**WHAT IS BEING ASKED:** Apart from the pictures, every line below is to be set down exactly.

═══

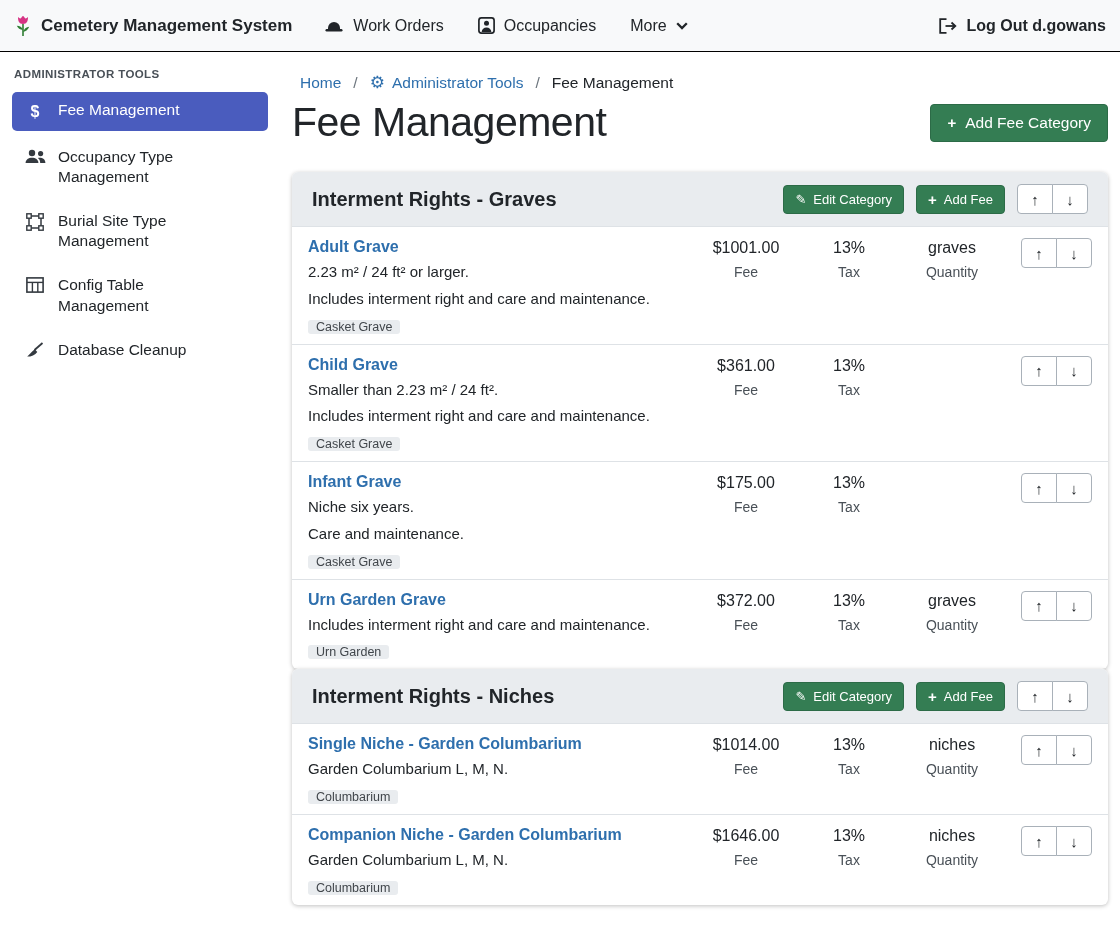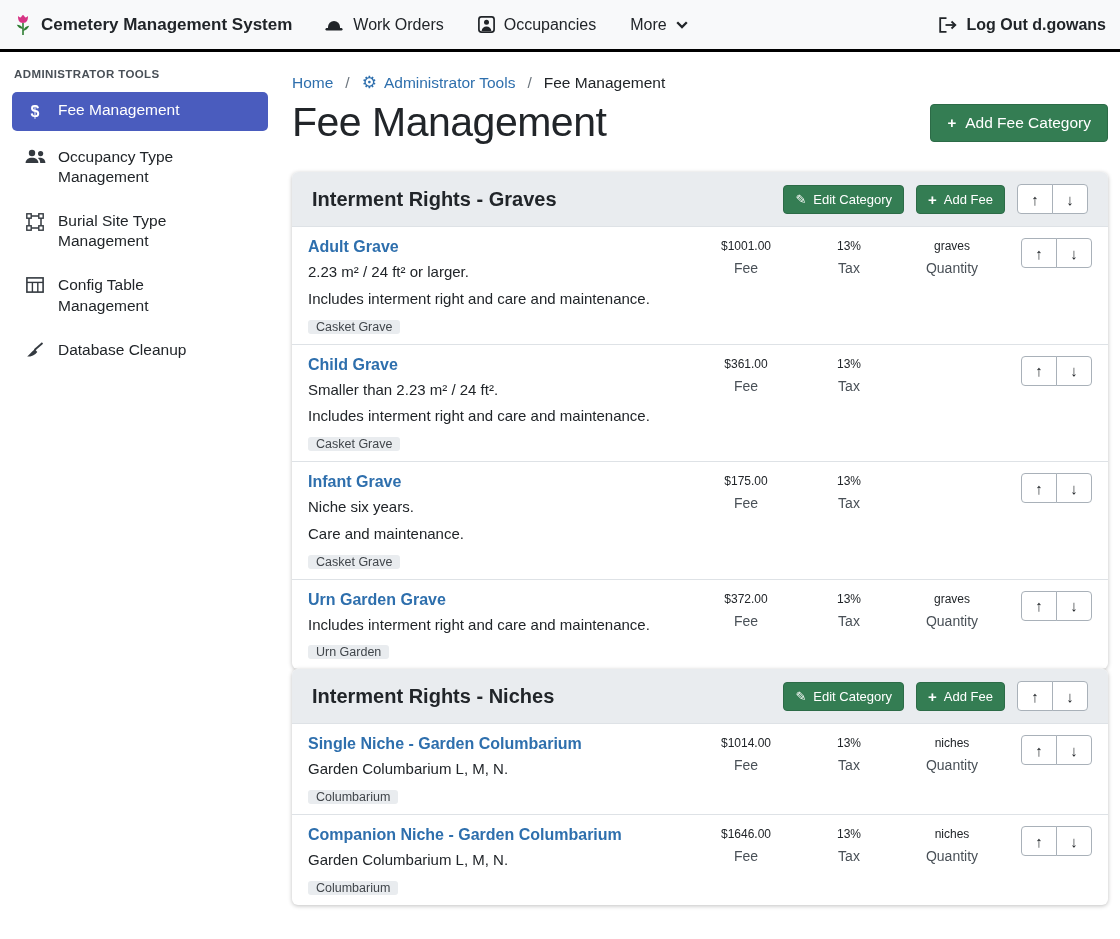--- a/index.html
+++ b/index.html
@@ -11,7 +11,7 @@
   }
   
   .navbar {
-    height:52px; background:#f8f9fa; border-bottom:3px solid #000000;
+    height:52px; background:#f8f9fa; border-bottom:1px solid #000000;
     display:flex; align-items:center; padding:0 14px;
   }
   .brand { display:flex; align-items:center; gap:9px; font-weight:700; font-size:17px; cursor:pointer; }

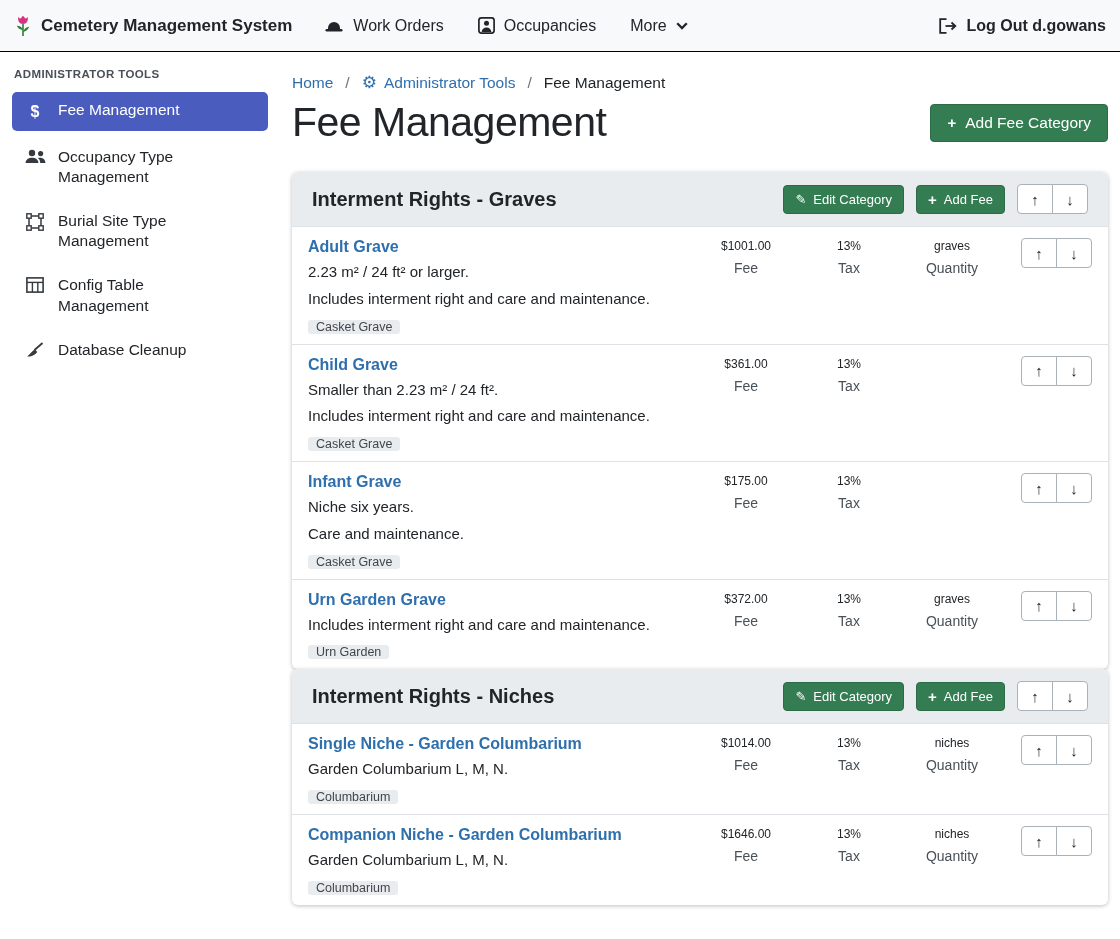--- a/index.html
+++ b/index.html
@@ -37,7 +37,7 @@
   .dollar-glyph { font-weight:700; font-size:16px; }
   
   .main { flex:1; padding:16px 12px 0 12px; overflow:hidden; }
-  .breadcrumb { display:flex; align-items:center; gap:12px; font-size:15.5px; margin:4px 0 2px 0; }
+  .breadcrumb { display:flex; align-items:center; gap:12px; font-size:15.5px; margin:4px 0 2px 8px; }
   .crumb-link { color:#2e6fad; cursor:pointer; display:flex; align-items:center; gap:7px; }
   .crumb-sep { color:#6c757d; }
   .gear-glyph { font-size:17px; color:#2e6fad; }

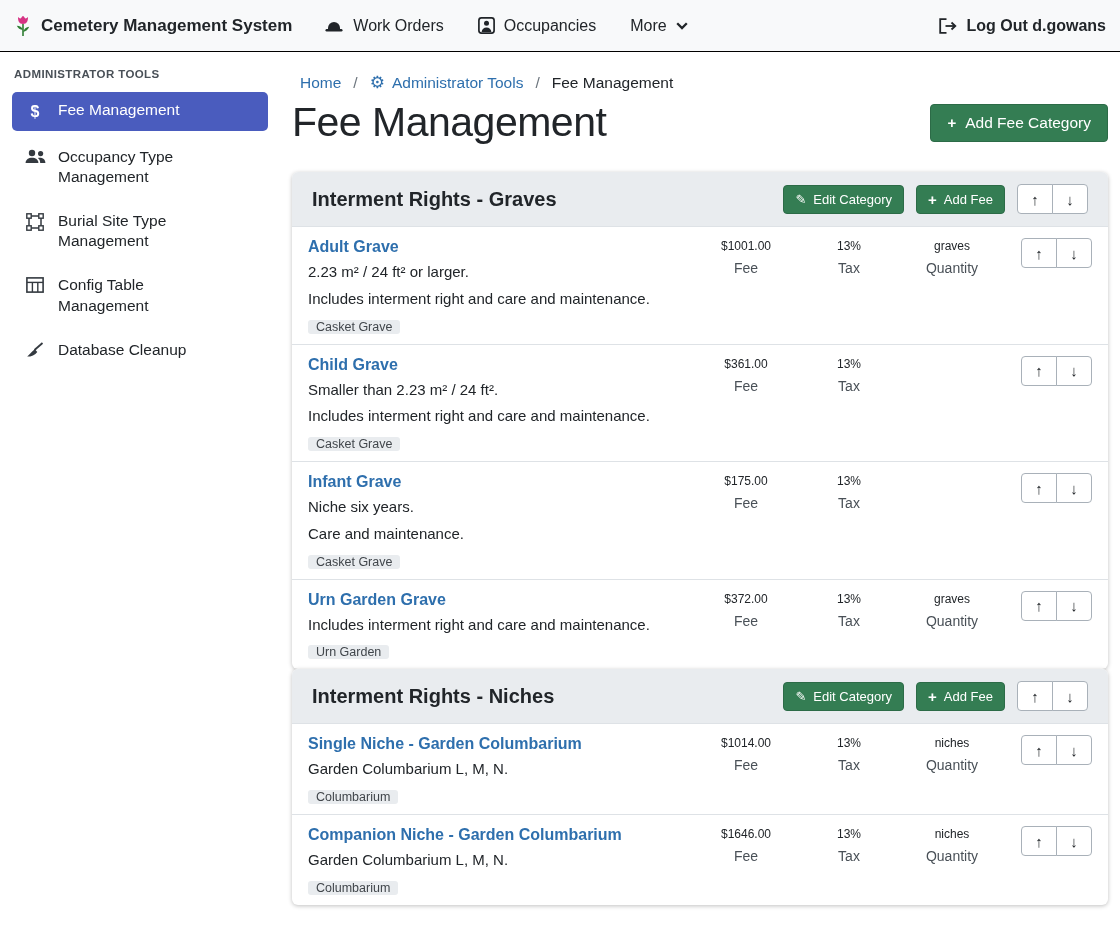--- a/index.html
+++ b/index.html
@@ -87,7 +87,7 @@
   }
   .col { width:106px; flex:none; text-align:center; padding-top:1px; }
   .col-tax { width:100px; }
-  .col-value { font-size:12px; }
+  .col-value { font-size:16px; }
   .col-label { font-size:14px; color:#495057; margin-top:7px; }
   .col.empty { visibility:hidden; }
   .row-arrows { margin-left:16px; }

═══

**EXPECTED OUTPUT:**
--- a/index.html
+++ b/index.html
@@ -11,7 +11,7 @@
   }
   
   .navbar {
-    height:52px; background:#f8f9fa; border-bottom:3px solid #000000;
+    height:52px; background:#f8f9fa; border-bottom:1px solid #000000;
     display:flex; align-items:center; padding:0 14px;
   }
   .brand { display:flex; align-items:center; gap:9px; font-weight:700; font-size:17px; cursor:pointer; }

--- a/index.html
+++ b/index.html
@@ -37,7 +37,7 @@
   .dollar-glyph { font-weight:700; font-size:16px; }
   
   .main { flex:1; padding:16px 12px 0 12px; overflow:hidden; }
-  .breadcrumb { display:flex; align-items:center; gap:12px; font-size:15.5px; margin:4px 0 2px 0; }
+  .breadcrumb { display:flex; align-items:center; gap:12px; font-size:15.5px; margin:4px 0 2px 8px; }
   .crumb-link { color:#2e6fad; cursor:pointer; display:flex; align-items:center; gap:7px; }
   .crumb-sep { color:#6c757d; }
   .gear-glyph { font-size:17px; color:#2e6fad; }

--- a/index.html
+++ b/index.html
@@ -87,7 +87,7 @@
   }
   .col { width:106px; flex:none; text-align:center; padding-top:1px; }
   .col-tax { width:100px; }
-  .col-value { font-size:12px; }
+  .col-value { font-size:16px; }
   .col-label { font-size:14px; color:#495057; margin-top:7px; }
   .col.empty { visibility:hidden; }
   .row-arrows { margin-left:16px; }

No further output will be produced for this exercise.